[Work item] As the answer, set down the lines below from the one containing "[26,118,136,141] evidence (492)" through the one containing "[26,250,168,273] legal standing", exactly and inclusively, and no others.

[Input]
# # # # # # #

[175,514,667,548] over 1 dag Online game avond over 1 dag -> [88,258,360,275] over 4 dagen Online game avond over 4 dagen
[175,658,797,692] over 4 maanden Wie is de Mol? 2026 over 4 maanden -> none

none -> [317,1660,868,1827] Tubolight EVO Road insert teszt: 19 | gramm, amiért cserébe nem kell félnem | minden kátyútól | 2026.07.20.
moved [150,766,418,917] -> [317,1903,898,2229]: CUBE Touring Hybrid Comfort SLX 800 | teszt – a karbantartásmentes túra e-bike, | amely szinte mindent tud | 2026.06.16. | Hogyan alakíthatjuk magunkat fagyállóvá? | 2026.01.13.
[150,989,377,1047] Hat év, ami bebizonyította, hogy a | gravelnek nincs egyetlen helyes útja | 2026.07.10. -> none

# # # # # # #

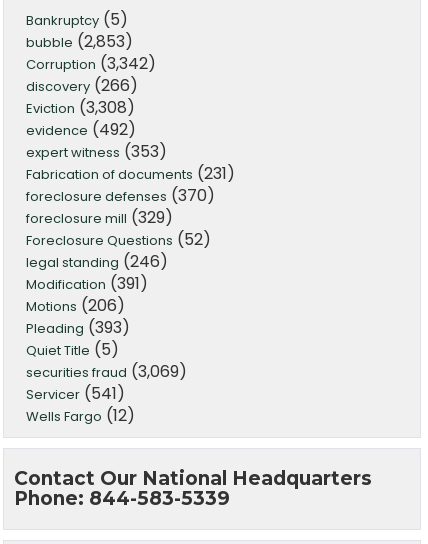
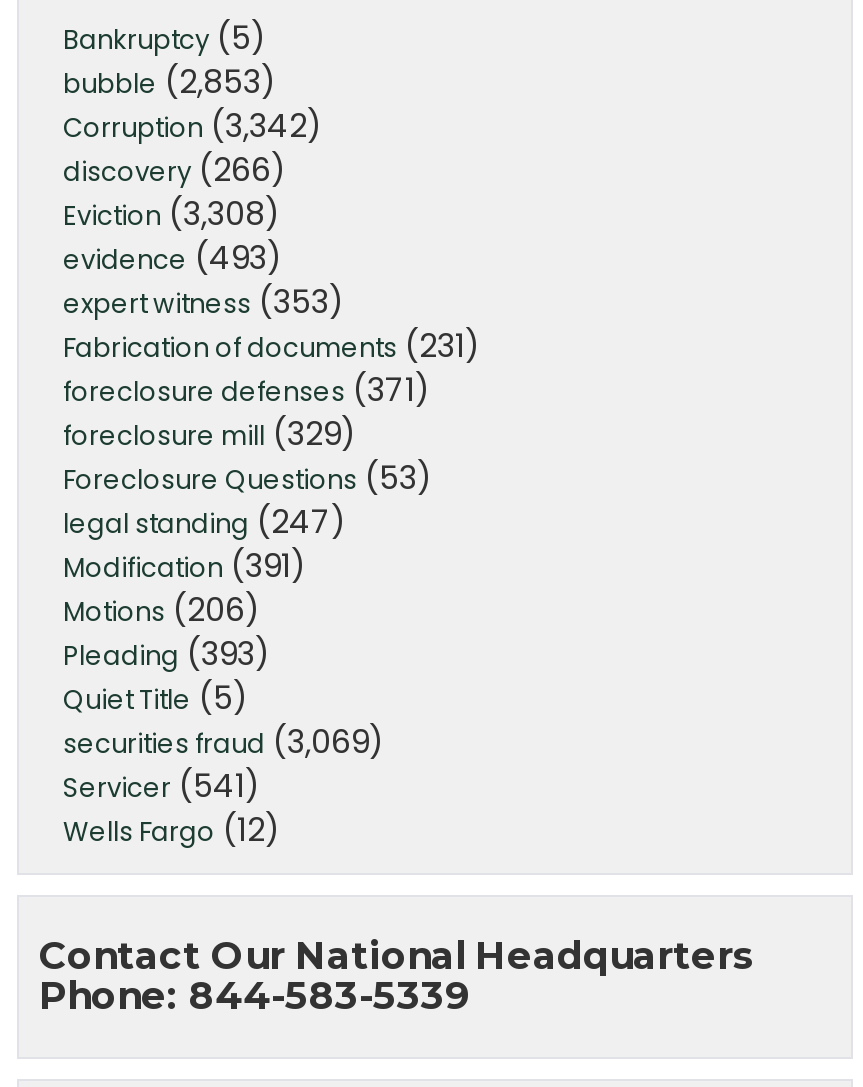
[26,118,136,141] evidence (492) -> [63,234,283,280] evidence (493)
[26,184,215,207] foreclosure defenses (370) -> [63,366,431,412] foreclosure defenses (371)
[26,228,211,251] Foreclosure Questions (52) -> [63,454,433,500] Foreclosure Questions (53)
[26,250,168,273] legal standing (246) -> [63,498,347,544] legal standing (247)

# # # # # # #

[Solution to this problem]
[26,118,136,141] evidence (492) -> [63,234,283,280] evidence (493)
[26,184,215,207] foreclosure defenses (370) -> [63,366,431,412] foreclosure defenses (371)
[26,228,211,251] Foreclosure Questions (52) -> [63,454,433,500] Foreclosure Questions (53)
[26,250,168,273] legal standing (246) -> [63,498,347,544] legal standing (247)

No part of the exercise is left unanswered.